* Information shown *
BEGIN

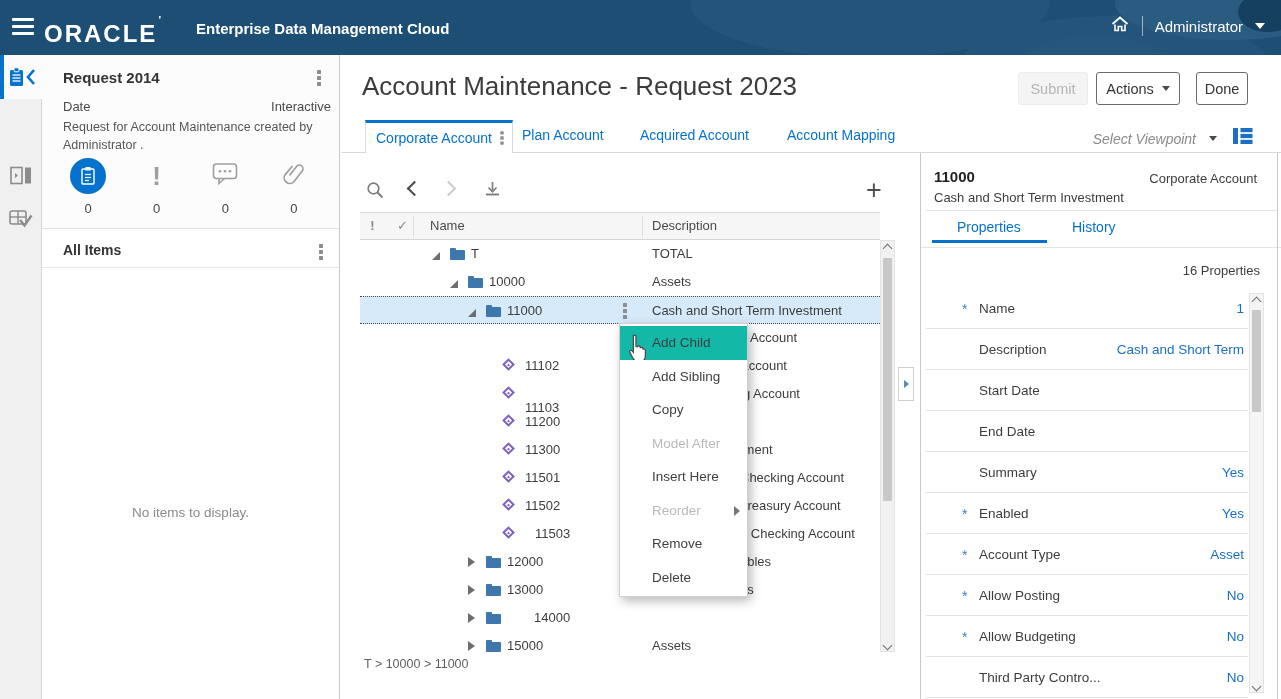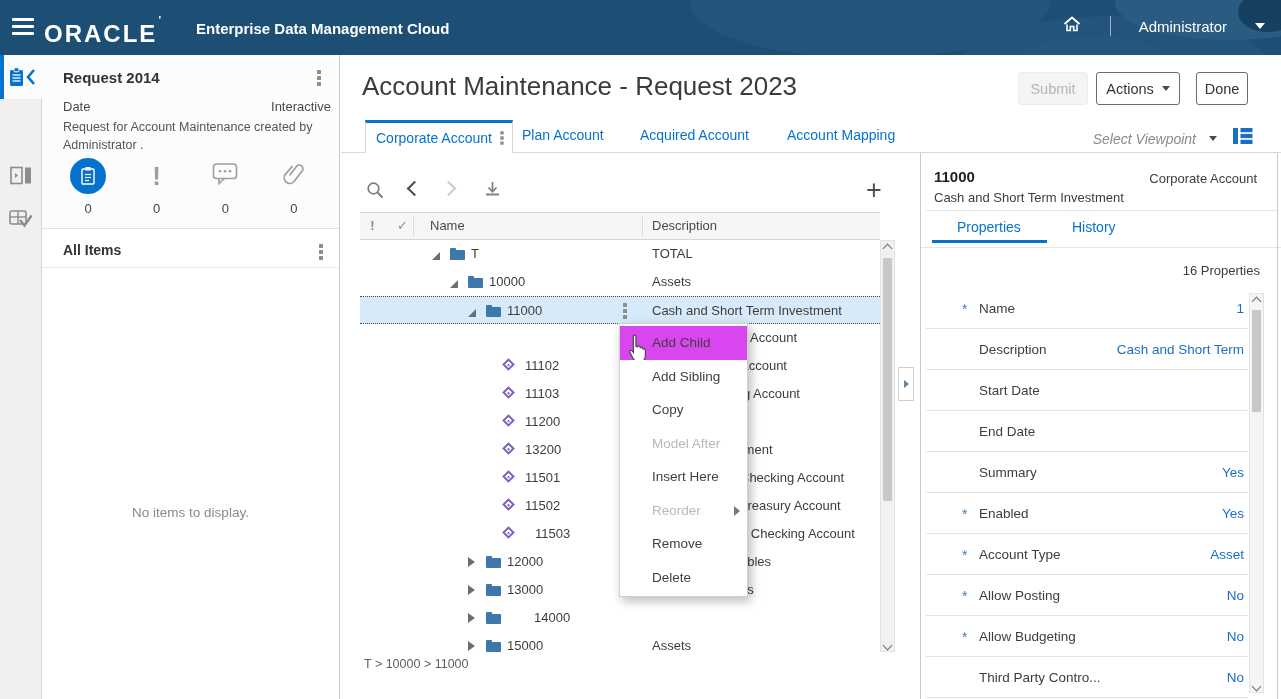--- a/index.html
+++ b/index.html
@@ -20,7 +20,7 @@
   .brand{position:absolute;left:44px;top:14px;color:#fff;font-size:24px;font-weight:bold;letter-spacing:2px}
   .brand::after{content:"\2019";font-size:11px;vertical-align:18px;margin-left:1px}
   .product{position:absolute;left:196px;top:20px;color:#fff;font-size:15px;font-weight:bold}
-  .hdr-right{position:absolute;right:16px;top:0;height:52px;display:flex;align-items:center;gap:28px;color:#fff}
+  .hdr-right{position:absolute;right:16px;top:0;height:52px;display:flex;align-items:center;gap:12px;color:#fff}
   .hdr-sep{width:1px;height:20px;background:rgba(255,255,255,.55)}
   .user-name{font-size:15px}
   .caret-dn{width:0;height:0;border-left:5px solid transparent;border-right:5px solid transparent;border-top:6px solid #fff}

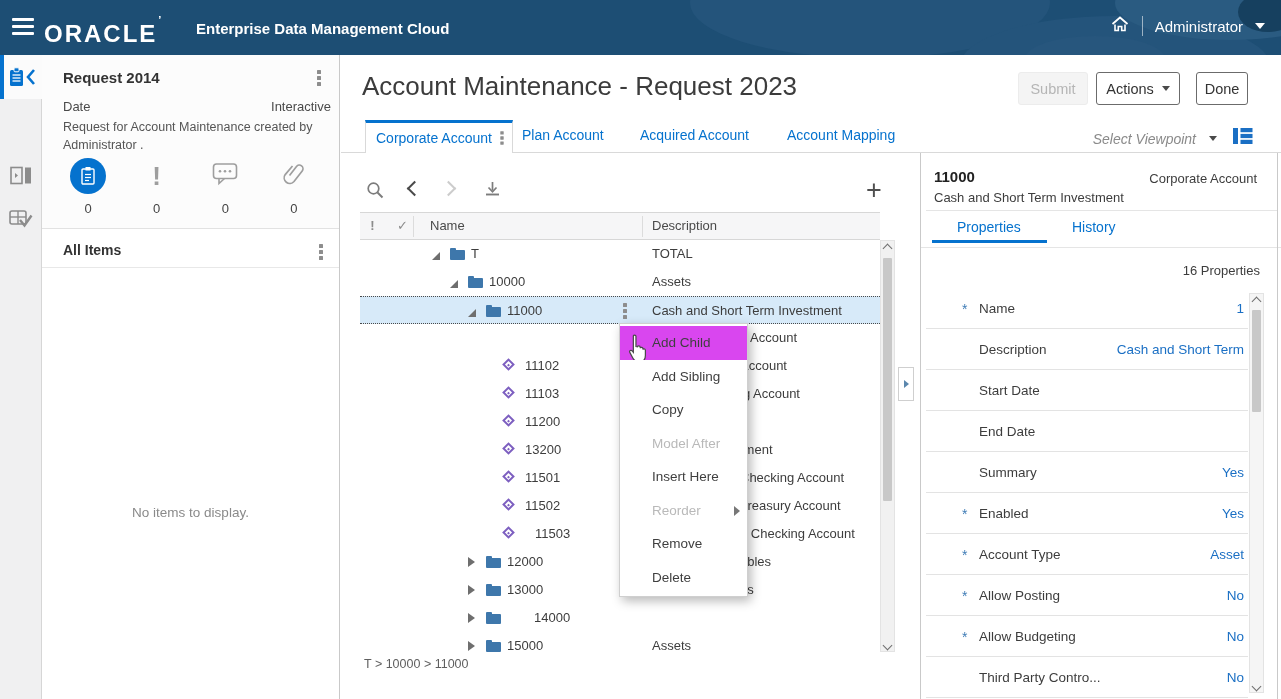--- a/index.html
+++ b/index.html
@@ -135,7 +135,7 @@
   
   .ctx-menu{position:absolute;left:619px;top:323px;width:129px;background:#fff;border:1px solid #cfcfcf;box-shadow:3px 4px 10px rgba(0,0,0,.28);z-index:10;padding:2px 0}
   .mi{position:relative;height:33.5px;line-height:33.5px;padding-left:32px;font-size:13.5px;color:#3f3f3f;cursor:pointer;white-space:nowrap}
-  .mi.hov{background:#d946ef}
+  .mi.hov{background:#14b8a6}
   .mi.dis{color:#b9b9b9;cursor:default}
   .mi .sub{position:absolute;right:7px;top:12px;width:0;height:0;border-top:5px solid transparent;border-bottom:5px solid transparent;border-left:6px solid #777}
   .hand-cursor{position:absolute;left:626px;top:334px;z-index:12;pointer-events:none}

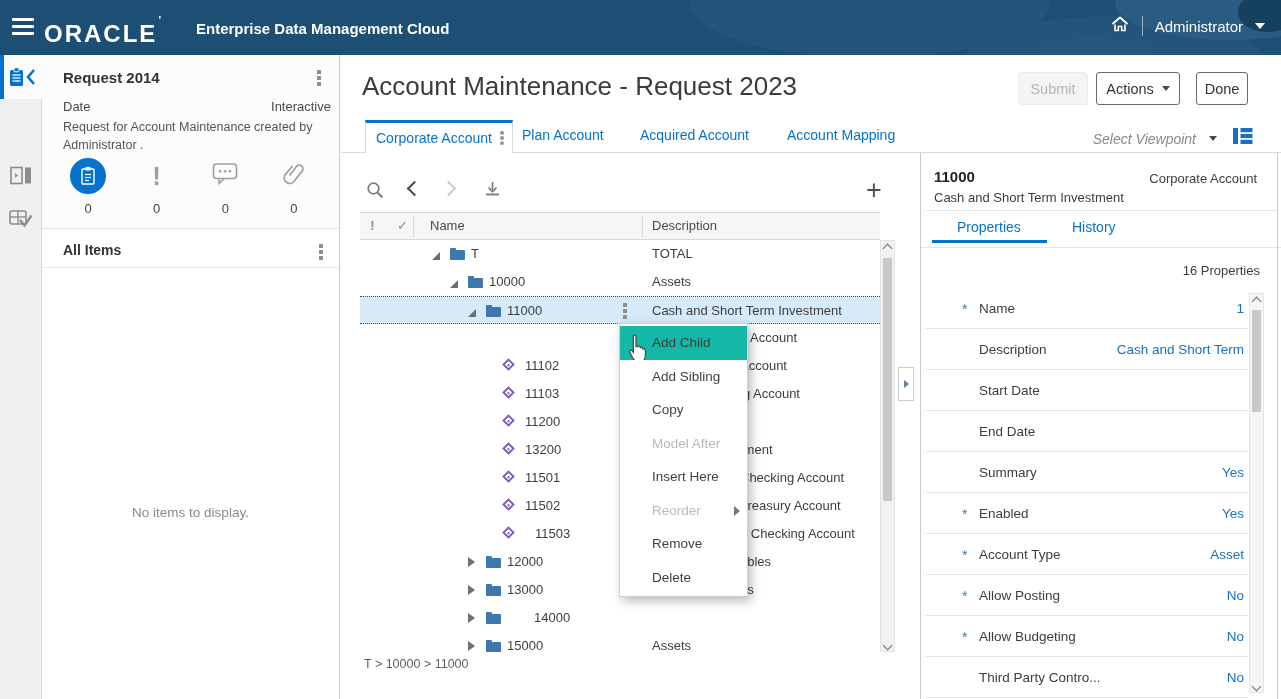--- a/index.html
+++ b/index.html
@@ -352,7 +352,7 @@
     <div class="trow" style="top: 140px;">
       <div class="tcell-name">
         <span class="diamond" style="left: 84px;"></span>
-        <span class="tlabel" style="left: 105px;">11103</span>
+        <span class="tlabel" style="left: 105px; margin-top: 14px;">11103</span>
       </div>
       <div class="tcell-desc"><span style="margin-left: 88px;">ig Account</span></div>
     </div>

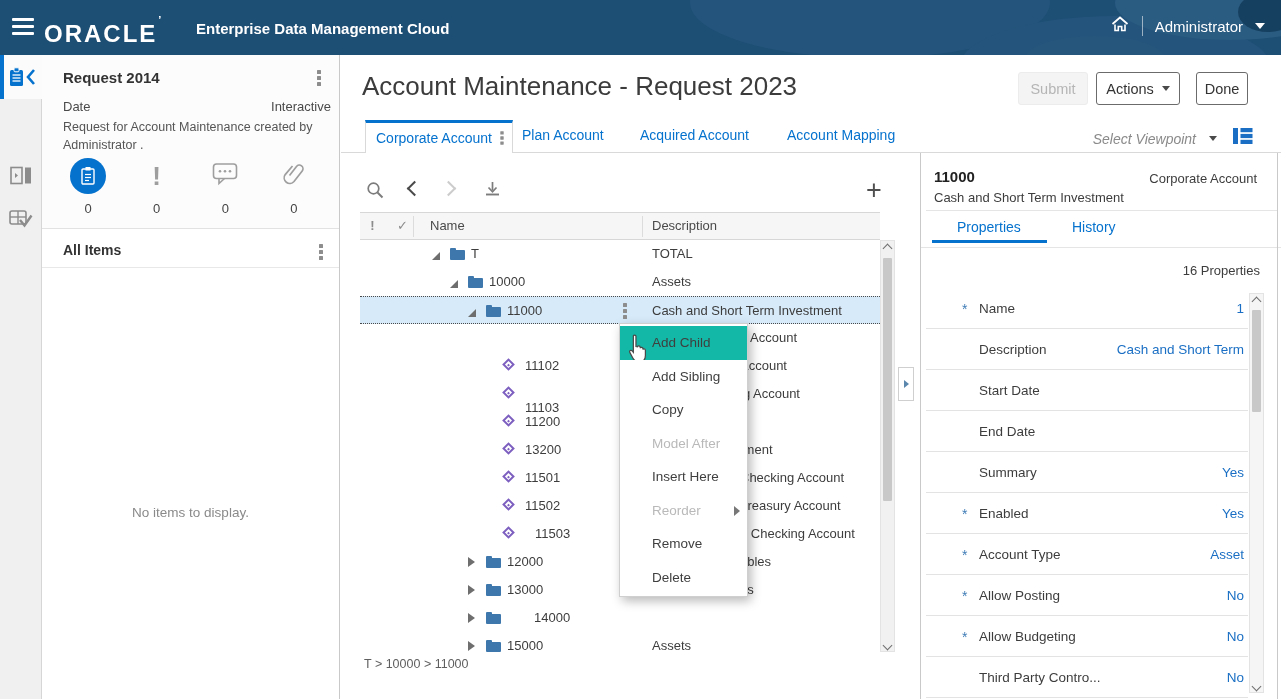--- a/index.html
+++ b/index.html
@@ -366,7 +366,7 @@
     <div class="trow" style="top: 196px;">
       <div class="tcell-name">
         <span class="diamond" style="left: 84px;"></span>
-        <span class="tlabel" style="left: 105px;">13200</span>
+        <span class="tlabel" style="left: 105px;">11300</span>
       </div>
       <div class="tcell-desc"><span style="margin-left: 88px;">tment</span></div>
     </div>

END

* Problem details *
Restate the whole listing above exactly, except for its images.

* Response to the exercise *
--- a/index.html
+++ b/index.html
@@ -20,7 +20,7 @@
   .brand{position:absolute;left:44px;top:14px;color:#fff;font-size:24px;font-weight:bold;letter-spacing:2px}
   .brand::after{content:"\2019";font-size:11px;vertical-align:18px;margin-left:1px}
   .product{position:absolute;left:196px;top:20px;color:#fff;font-size:15px;font-weight:bold}
-  .hdr-right{position:absolute;right:16px;top:0;height:52px;display:flex;align-items:center;gap:28px;color:#fff}
+  .hdr-right{position:absolute;right:16px;top:0;height:52px;display:flex;align-items:center;gap:12px;color:#fff}
   .hdr-sep{width:1px;height:20px;background:rgba(255,255,255,.55)}
   .user-name{font-size:15px}
   .caret-dn{width:0;height:0;border-left:5px solid transparent;border-right:5px solid transparent;border-top:6px solid #fff}

--- a/index.html
+++ b/index.html
@@ -135,7 +135,7 @@
   
   .ctx-menu{position:absolute;left:619px;top:323px;width:129px;background:#fff;border:1px solid #cfcfcf;box-shadow:3px 4px 10px rgba(0,0,0,.28);z-index:10;padding:2px 0}
   .mi{position:relative;height:33.5px;line-height:33.5px;padding-left:32px;font-size:13.5px;color:#3f3f3f;cursor:pointer;white-space:nowrap}
-  .mi.hov{background:#d946ef}
+  .mi.hov{background:#14b8a6}
   .mi.dis{color:#b9b9b9;cursor:default}
   .mi .sub{position:absolute;right:7px;top:12px;width:0;height:0;border-top:5px solid transparent;border-bottom:5px solid transparent;border-left:6px solid #777}
   .hand-cursor{position:absolute;left:626px;top:334px;z-index:12;pointer-events:none}

--- a/index.html
+++ b/index.html
@@ -352,7 +352,7 @@
     <div class="trow" style="top: 140px;">
       <div class="tcell-name">
         <span class="diamond" style="left: 84px;"></span>
-        <span class="tlabel" style="left: 105px;">11103</span>
+        <span class="tlabel" style="left: 105px; margin-top: 14px;">11103</span>
       </div>
       <div class="tcell-desc"><span style="margin-left: 88px;">ig Account</span></div>
     </div>

--- a/index.html
+++ b/index.html
@@ -366,7 +366,7 @@
     <div class="trow" style="top: 196px;">
       <div class="tcell-name">
         <span class="diamond" style="left: 84px;"></span>
-        <span class="tlabel" style="left: 105px;">13200</span>
+        <span class="tlabel" style="left: 105px;">11300</span>
       </div>
       <div class="tcell-desc"><span style="margin-left: 88px;">tment</span></div>
     </div>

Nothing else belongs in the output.